The data needs to be sanitized/filtered, in order to achieve business objectives. Companies collect mass amounts of data and have numerous ways to analyze it. Focusing on the target allows this process to become simplified. Without a fixation on the target goal, “data paralysis” can occur and the objective could be lost. Data paralysis is defined as, “over analyzing a situation to where no decisions are made, causing any forward movement to halt.”
Finding a way to harness specific data that is relevant to the business need; insights can be drawn. Key points are highlighted and then presented through data visualization. There should be a focus on audience and what they need to know when presenting your insights.
Call to Action
Although there are many ways for a BI project to be unsuccessful; lack of communication, time to value issues, and data issues are the top causes. A way to solve these problems is to hire a project manager that has a background in BI. That individual will be able to communicate with the IT department and executives to create an attainable goal between both parties. The project manager can adjust the timeline allowing the IT department to have adequate time to complete the project and reap the rewards.

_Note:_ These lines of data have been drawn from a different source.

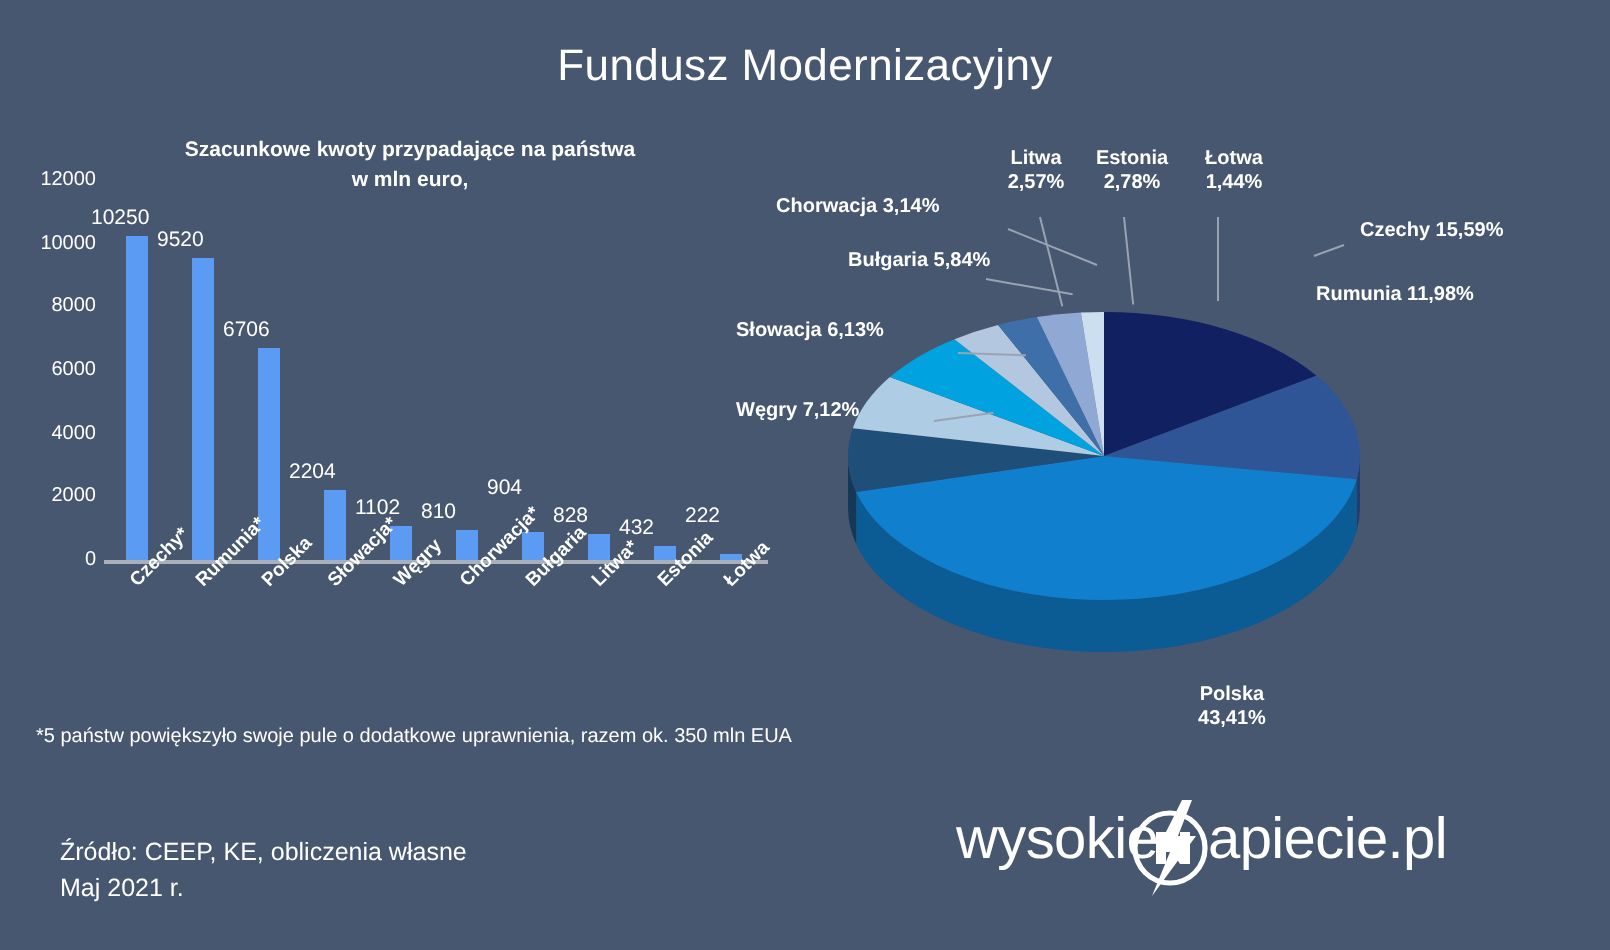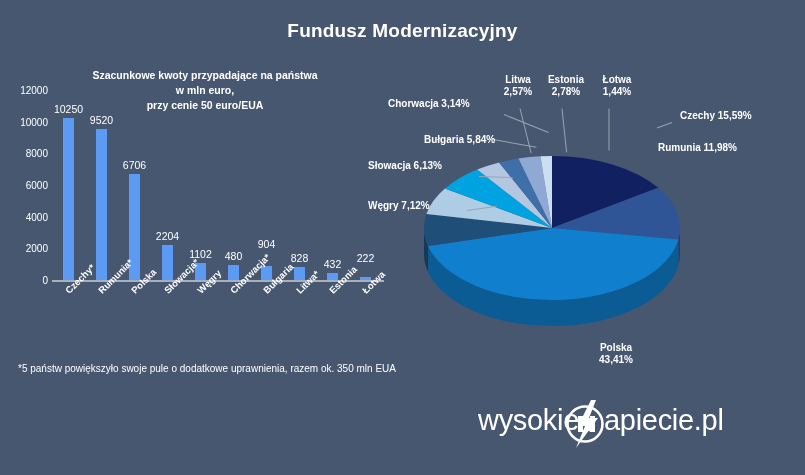--- a/index.html
+++ b/index.html
@@ -17,7 +17,7 @@
   .main-title{
     position:absolute;left:0;top:20px;width:805px;
     text-align:center;
-    font-size:19px;font-weight:bold;letter-spacing:.2px;
+    font-size:22px;font-weight:normal;letter-spacing:.2px;
     color:#ffffff;
   }
 

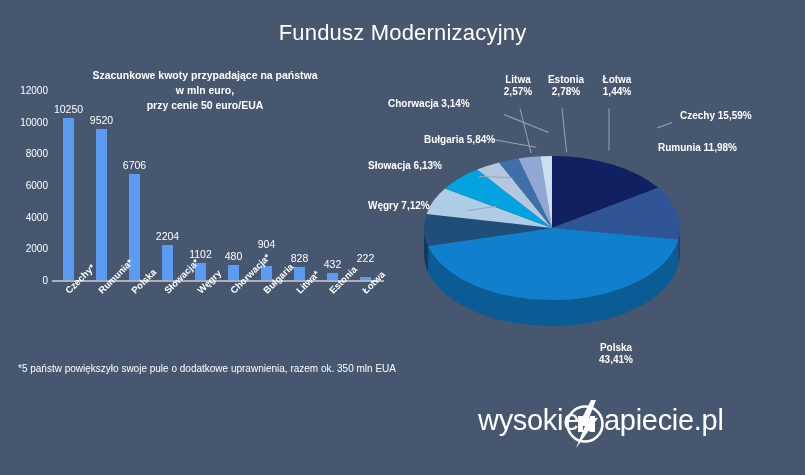--- a/index.html
+++ b/index.html
@@ -42,7 +42,7 @@
     position:absolute;bottom:0;width:11px;background:#5b9bf4;
   }
   .bar-value{
-    position:absolute;font-size:10.5px;color:#ffffff;text-align:center;
+    position:absolute;font-size:10.5px;color:#ffffff;text-align:left;
     width:46px;transform:translateX(-50%);
   }
   .cat-label{

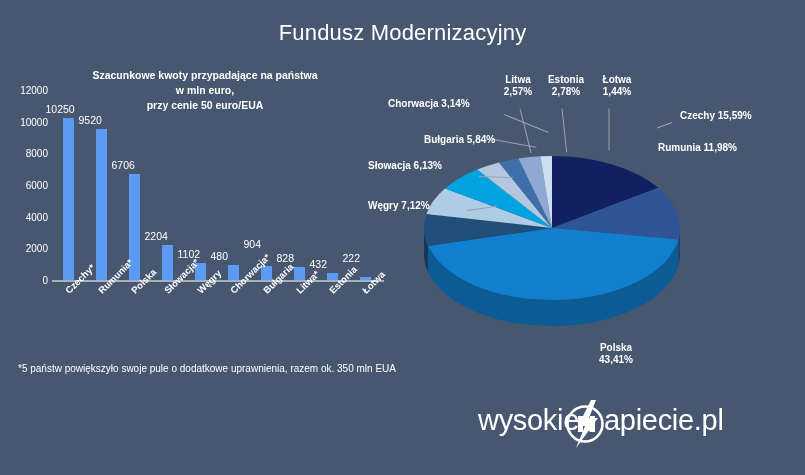--- a/index.html
+++ b/index.html
@@ -98,7 +98,6 @@
     <div class="bar-subtitle">
       <div>Szacunkowe kwoty przypadające  na państwa</div>
       <div>w mln euro,</div>
-      <div>przy cenie 50 euro/EUA</div>
     </div>
 
     <div id="yaxis">

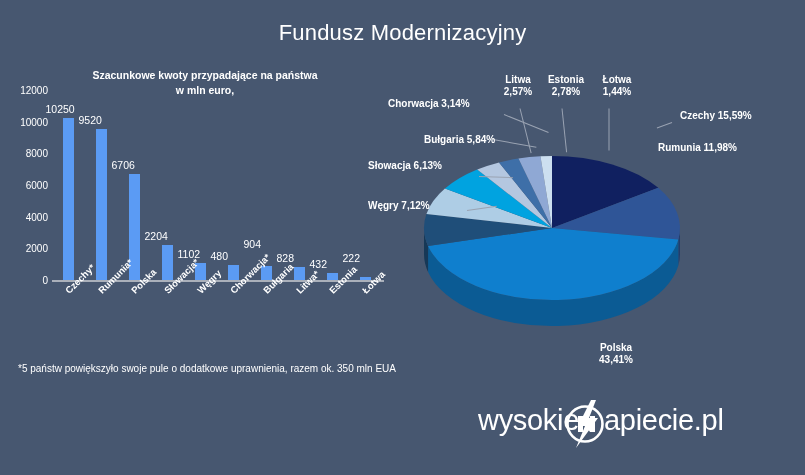--- a/index.html
+++ b/index.html
@@ -187,7 +187,7 @@
           <div>Chorwacja 3,14%</div>
         </div>
         <div class="leader" style="left: 93px; top: 79px; width: 44px; transform: rotate(10deg);"></div>
-        <div class="pie-label" style="left: -12px; top: 74px; width: 108px; text-align: left; padding-left: 36px;">
+        <div class="pie-label" style="left: -12px; top: 65px; width: 108px; text-align: left; padding-left: 36px;">
           <div>Bułgaria 5,84%</div>
         </div>
         <div class="leader" style="left: 79px; top: 116px; width: 34px; transform: rotate(2deg);"></div>

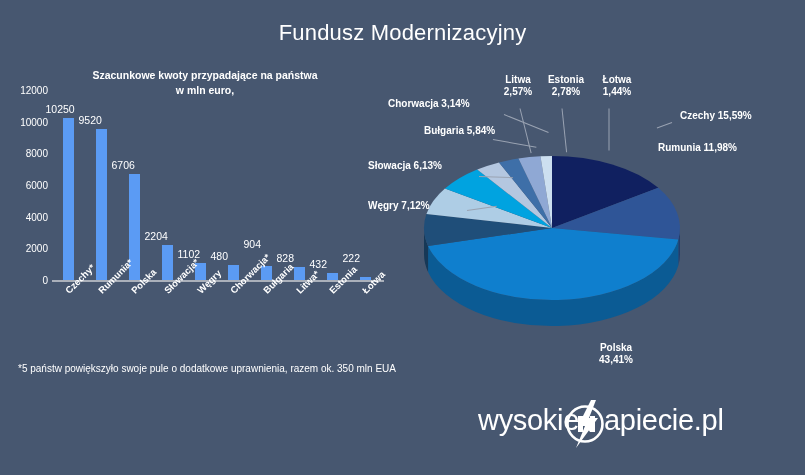--- a/index.html
+++ b/index.html
@@ -122,7 +122,7 @@
         <div class="bar" style="left: 143px; height: 17.4483px; background: rgb(91, 155, 244);"></div>
         <div class="bar-value" style="left: 148.5px; top: 157.552px;">1102</div>
         <div class="bar" style="left: 176px; height: 14.82px; background: rgb(91, 155, 244);"></div>
-        <div class="bar-value" style="left: 181.5px; top: 160.18px;">480</div>
+        <div class="bar-value" style="left: 181.5px; top: 160.18px;">810</div>
         <div class="bar" style="left: 209px; height: 14.3133px; background: rgb(91, 155, 244);"></div>
         <div class="bar-value" style="left: 214.5px; top: 148px;">904</div>
         <div class="bar" style="left: 242px; height: 13.11px; background: rgb(91, 155, 244);"></div>

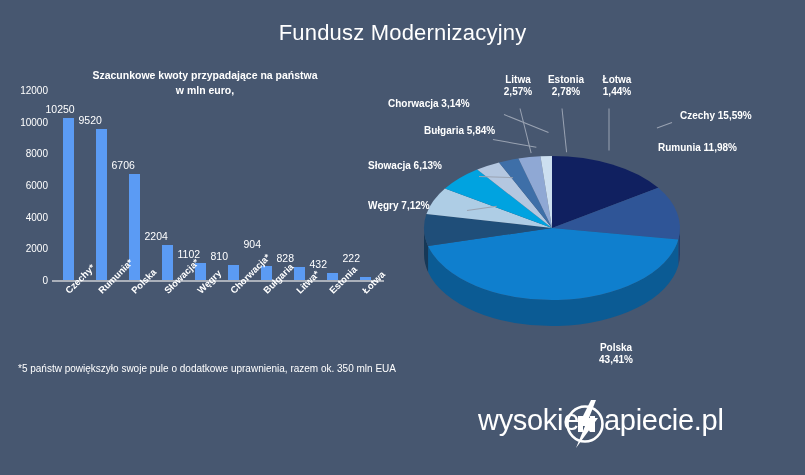--- a/index.html
+++ b/index.html
@@ -229,6 +229,10 @@
 
   <div class="footnote">*5 państw powiększyło swoje pule o dodatkowe uprawnienia, razem ok. 350 mln EUA</div>
 
+  <div class="source">
+    <div>Źródło: CEEP, KE, obliczenia własne</div>
+    <div>Maj 2021 r.</div>
+  </div>
 
   <div id="logo">
     <span class="logo-text" id="logo-a">wysokie</span>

An article that describes the qualities to look for in a good BI project manager is here. If a BI project manager isn’t in the budget, there are other steps that can be taken to ensure success.
Assuring effective communication will allow setting quality expectations and goals to become easier. Avoiding data quality issues and slowdowns will sidestep schedule delays. The timeline for the BI project should be flexible, issues are bound to happen. It is more likely for human error to arise than technology error, so correcting your team’s actions will save project time and money.